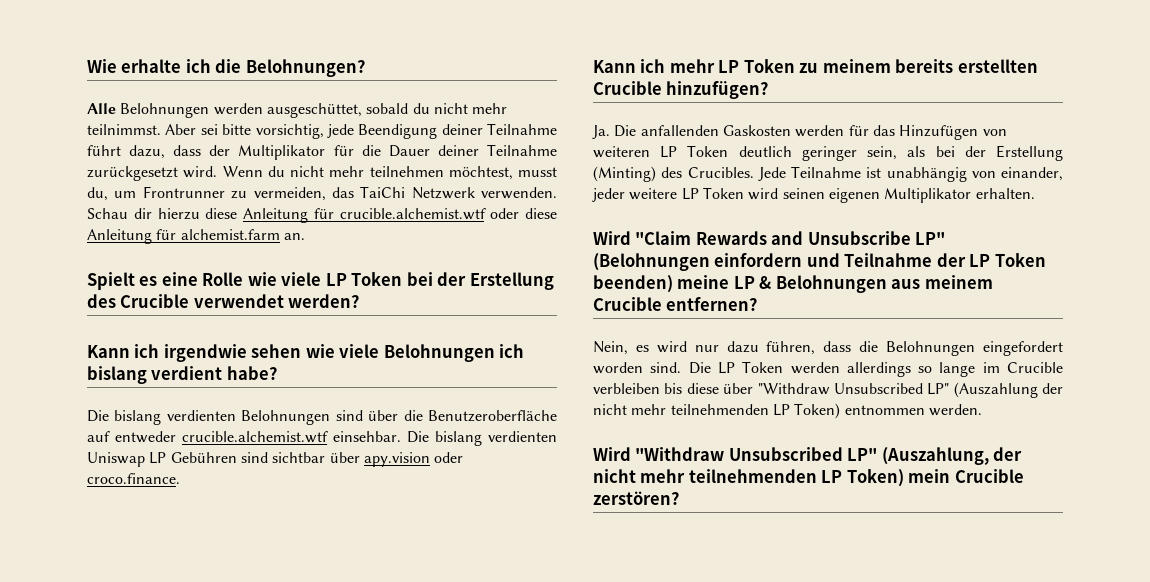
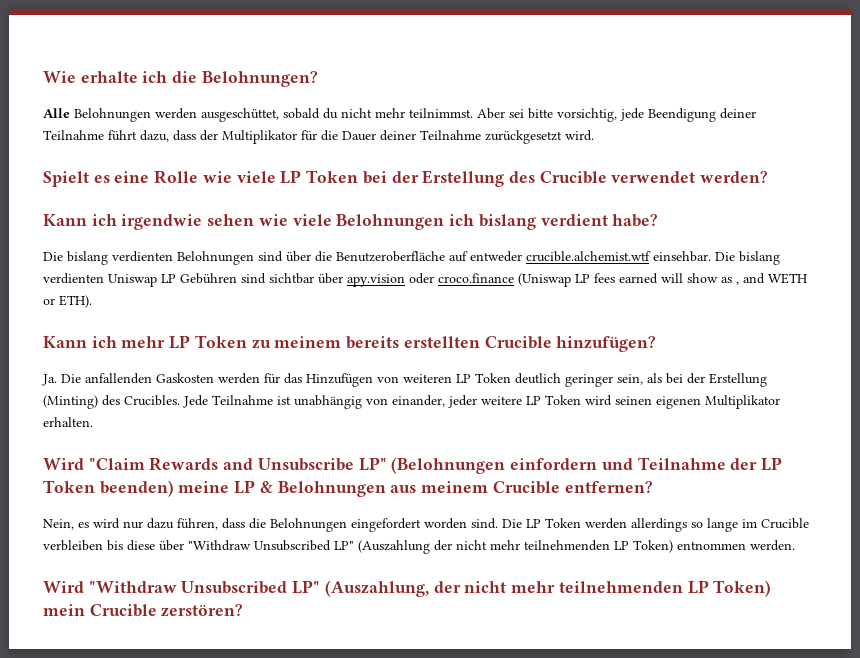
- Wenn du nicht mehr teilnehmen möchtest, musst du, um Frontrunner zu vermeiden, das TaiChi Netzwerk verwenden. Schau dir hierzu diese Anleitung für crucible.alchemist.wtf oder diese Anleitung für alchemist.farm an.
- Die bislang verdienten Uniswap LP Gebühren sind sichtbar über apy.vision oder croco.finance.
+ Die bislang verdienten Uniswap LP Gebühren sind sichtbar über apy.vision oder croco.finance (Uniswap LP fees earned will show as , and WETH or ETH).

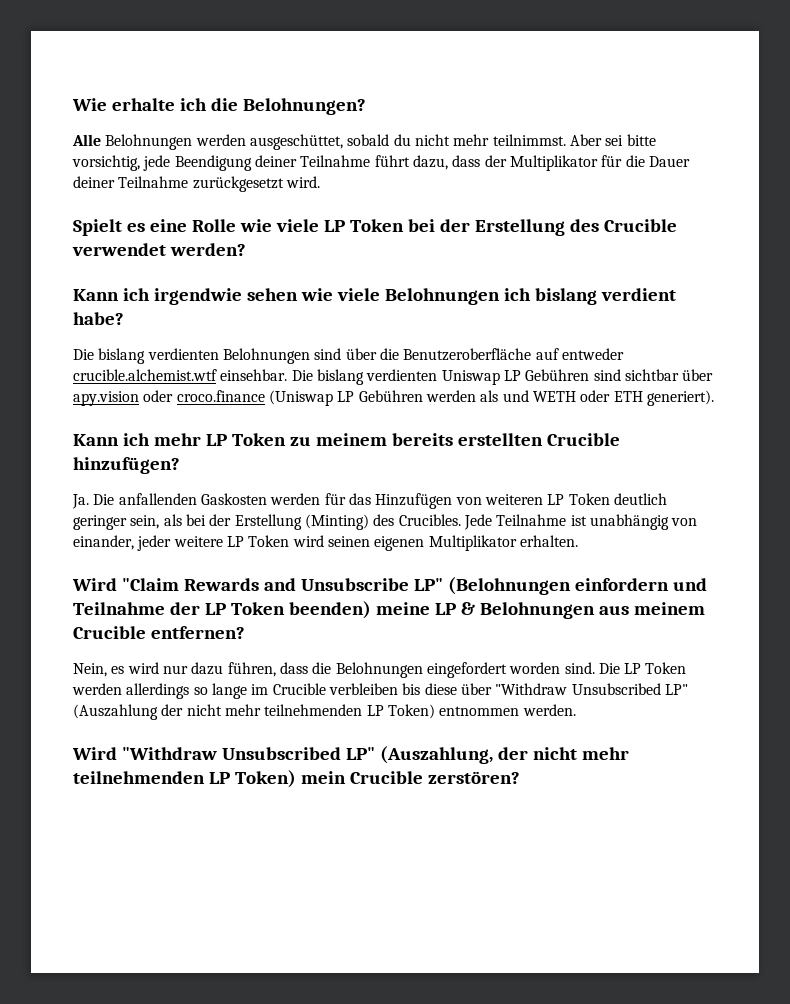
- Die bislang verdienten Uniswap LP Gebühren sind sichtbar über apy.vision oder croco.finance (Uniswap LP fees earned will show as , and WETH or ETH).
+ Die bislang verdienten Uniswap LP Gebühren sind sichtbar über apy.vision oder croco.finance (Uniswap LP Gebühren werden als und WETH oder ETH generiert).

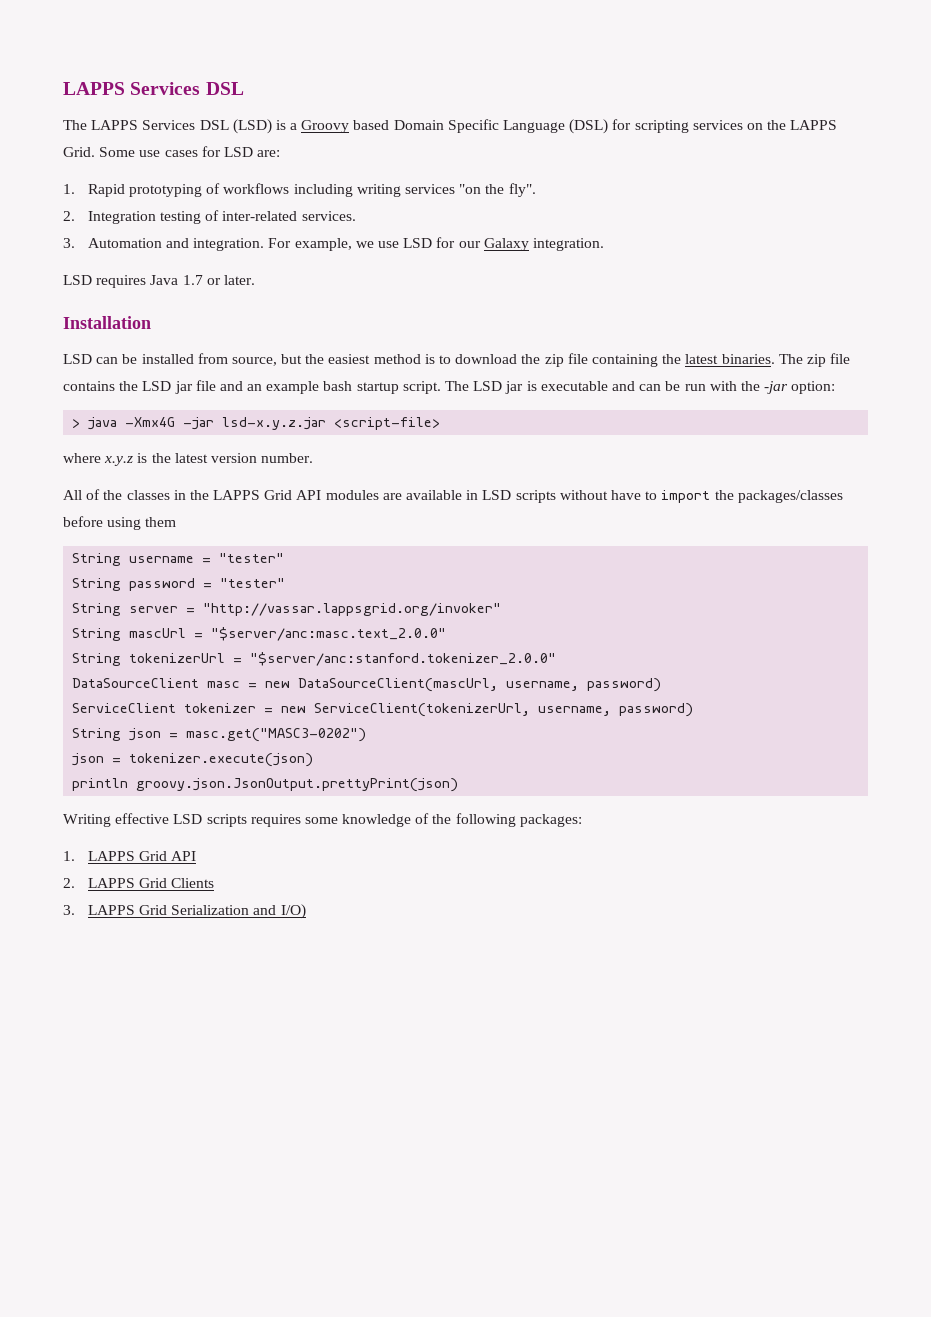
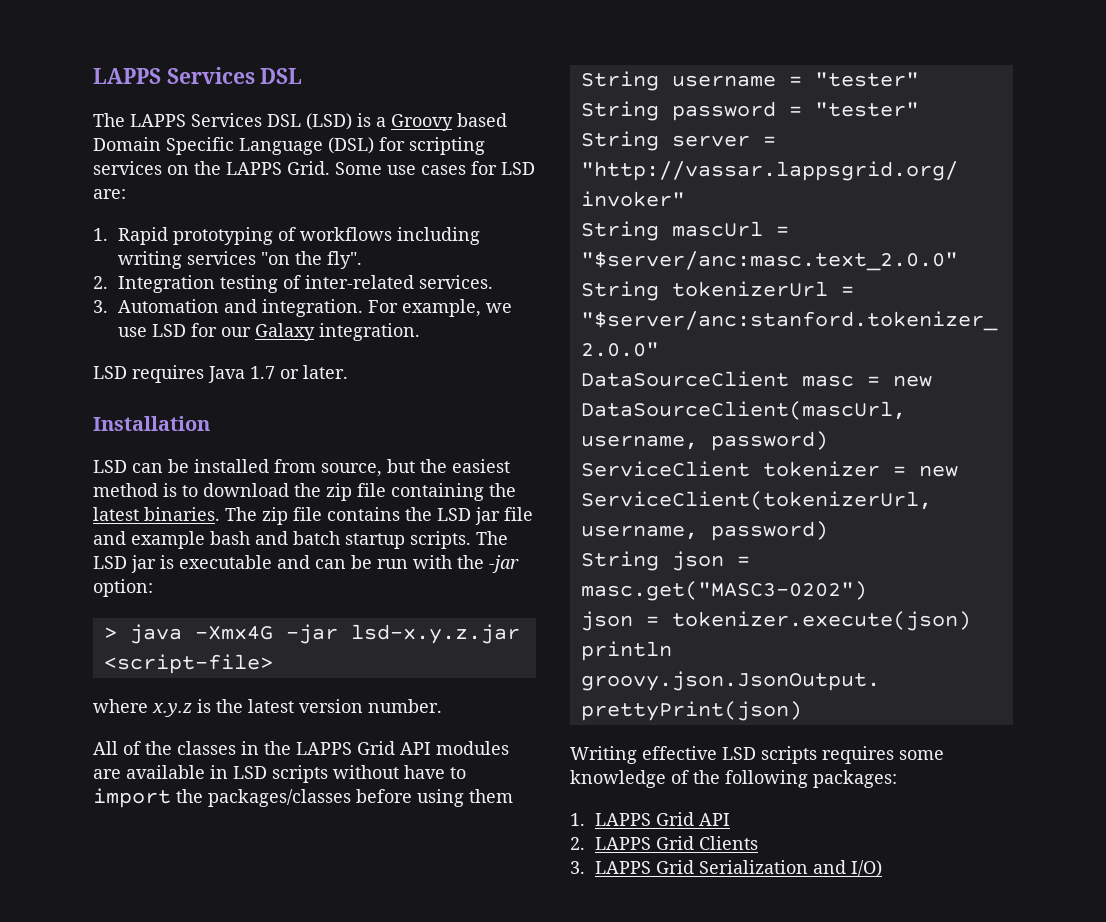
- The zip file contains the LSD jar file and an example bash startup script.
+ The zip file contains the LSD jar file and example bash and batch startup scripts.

★ ★ ★

**AIM OF THE EXERCISE**:
Search the data for the string "über" and copy each line where it appears.

**TASK RESULT**:
- Die bislang verdienten Uniswap LP Gebühren sind sichtbar über apy.vision oder croco.finance.
+ Die bislang verdienten Uniswap LP Gebühren sind sichtbar über apy.vision oder croco.finance (Uniswap LP fees earned will show as , and WETH or ETH).
- Die bislang verdienten Uniswap LP Gebühren sind sichtbar über apy.vision oder croco.finance (Uniswap LP fees earned will show as , and WETH or ETH).
+ Die bislang verdienten Uniswap LP Gebühren sind sichtbar über apy.vision oder croco.finance (Uniswap LP Gebühren werden als und WETH oder ETH generiert).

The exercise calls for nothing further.